Supplied data Block Start
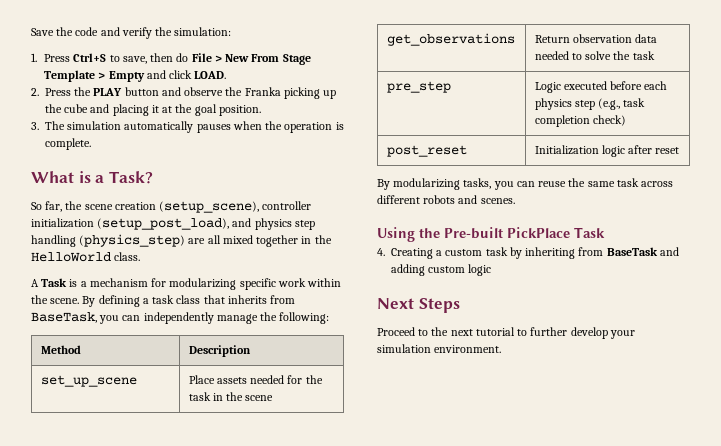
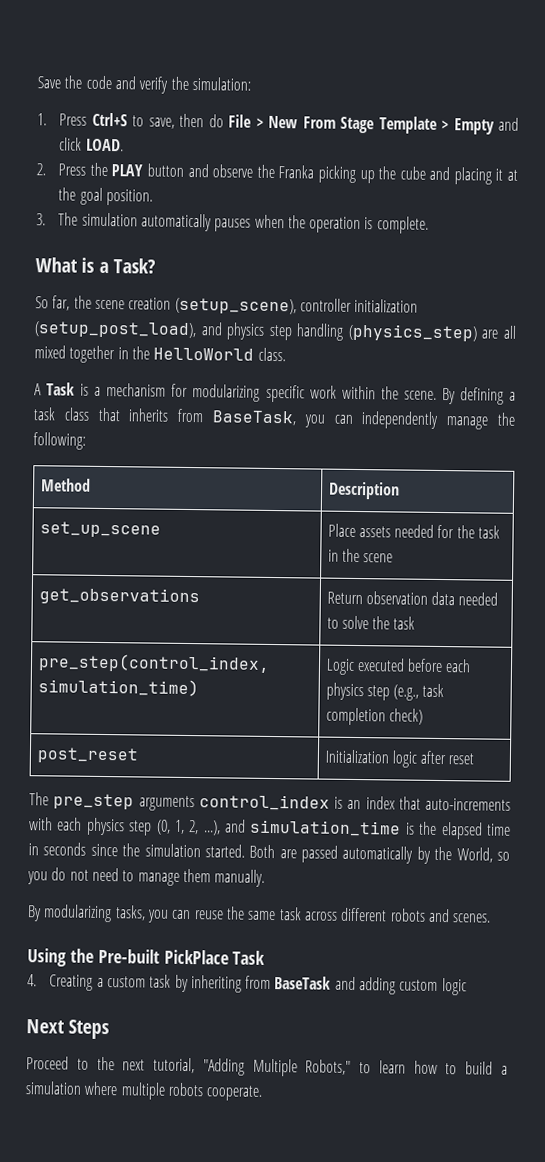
- pre_step | Logic executed before each physics step (e.g., task completion check)
+ pre_step(control_index, simulation_time) | Logic executed before each physics step (e.g., task completion check)
+ The pre_step arguments control_index is an index that auto-increments with each physics step (0, 1, 2, ...), and simulation_time is the elapsed time in seconds since the simulation started. Both are passed automatically by the World, so you do not need to manage them manually.
- Proceed to the next tutorial to further develop your simulation environment.
+ Proceed to the next tutorial, "Adding Multiple Robots," to learn how to build a simulation where multiple robots cooperate.

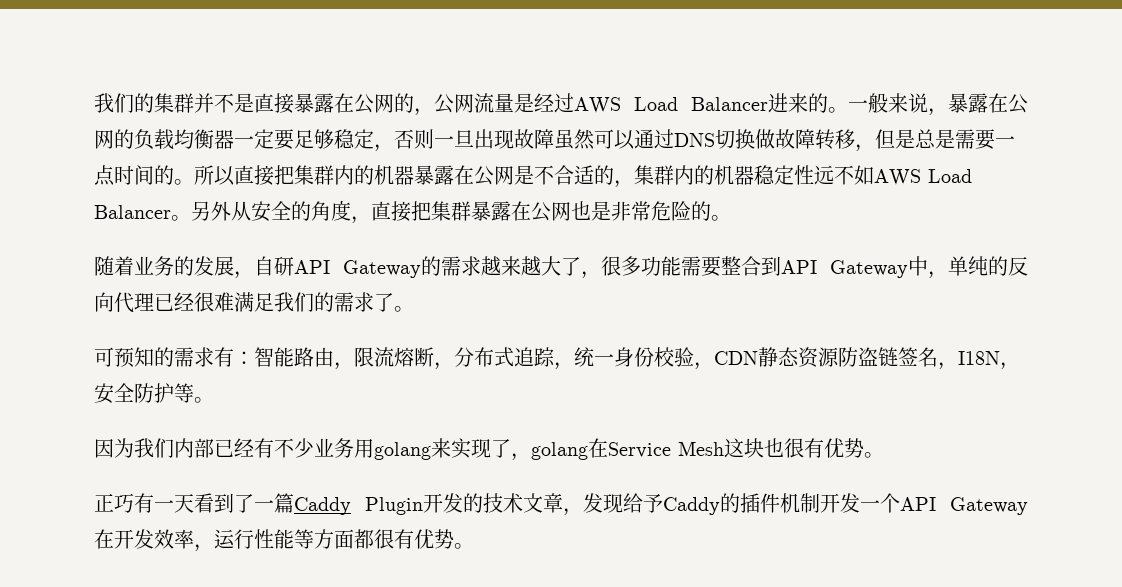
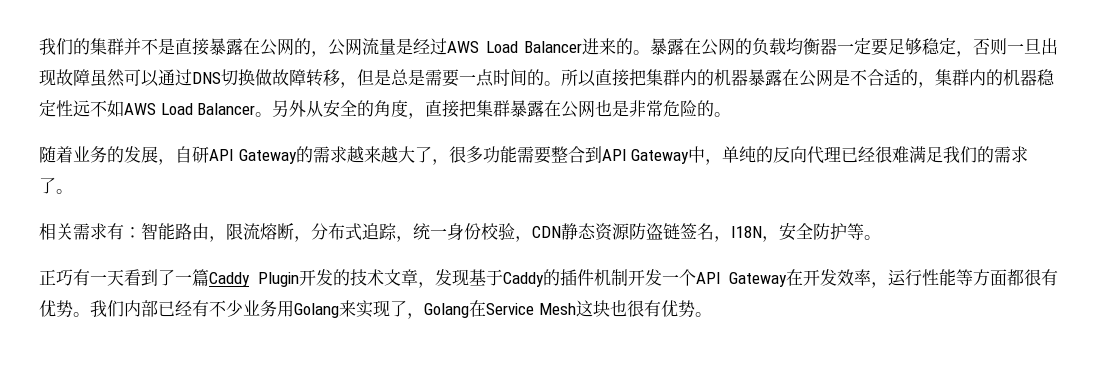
- 一般来说，暴露在公网的负载均衡器一定要足够稳定，否则一旦出现故障虽然可以通过DNS切换做故障转移，但是总是需要一点时间的。
+ 暴露在公网的负载均衡器一定要足够稳定，否则一旦出现故障虽然可以通过DNS切换做故障转移，但是总是需要一点时间的。
- 可预知的需求有：智能路由，限流熔断，分布式追踪，统一身份校验，CDN静态资源防盗链签名，I18N，安全防护等。
+ 相关需求有：智能路由，限流熔断，分布式追踪，统一身份校验，CDN静态资源防盗链签名，I18N，安全防护等。
- 因为我们内部已经有不少业务用golang来实现了，golang在Service Mesh这块也很有优势。
- 正巧有一天看到了一篇Caddy Plugin开发的技术文章，发现给予Caddy的插件机制开发一个API Gateway在开发效率，运行性能等方面都很有优势。
+ 正巧有一天看到了一篇Caddy Plugin开发的技术文章，发现基于Caddy的插件机制开发一个API Gateway在开发效率，运行性能等方面都很有优势。
+ 我们内部已经有不少业务用Golang来实现了，Golang在Service Mesh这块也很有优势。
Supplied data Block End
What you should do
Everything in the records except the pictures is to be repeated exactly.

Written answer
- pre_step | Logic executed before each physics step (e.g., task completion check)
+ pre_step(control_index, simulation_time) | Logic executed before each physics step (e.g., task completion check)
+ The pre_step arguments control_index is an index that auto-increments with each physics step (0, 1, 2, ...), and simulation_time is the elapsed time in seconds since the simulation started. Both are passed automatically by the World, so you do not need to manage them manually.
- Proceed to the next tutorial to further develop your simulation environment.
+ Proceed to the next tutorial, "Adding Multiple Robots," to learn how to build a simulation where multiple robots cooperate.

- 一般来说，暴露在公网的负载均衡器一定要足够稳定，否则一旦出现故障虽然可以通过DNS切换做故障转移，但是总是需要一点时间的。
+ 暴露在公网的负载均衡器一定要足够稳定，否则一旦出现故障虽然可以通过DNS切换做故障转移，但是总是需要一点时间的。
- 可预知的需求有：智能路由，限流熔断，分布式追踪，统一身份校验，CDN静态资源防盗链签名，I18N，安全防护等。
+ 相关需求有：智能路由，限流熔断，分布式追踪，统一身份校验，CDN静态资源防盗链签名，I18N，安全防护等。
- 因为我们内部已经有不少业务用golang来实现了，golang在Service Mesh这块也很有优势。
- 正巧有一天看到了一篇Caddy Plugin开发的技术文章，发现给予Caddy的插件机制开发一个API Gateway在开发效率，运行性能等方面都很有优势。
+ 正巧有一天看到了一篇Caddy Plugin开发的技术文章，发现基于Caddy的插件机制开发一个API Gateway在开发效率，运行性能等方面都很有优势。
+ 我们内部已经有不少业务用Golang来实现了，Golang在Service Mesh这块也很有优势。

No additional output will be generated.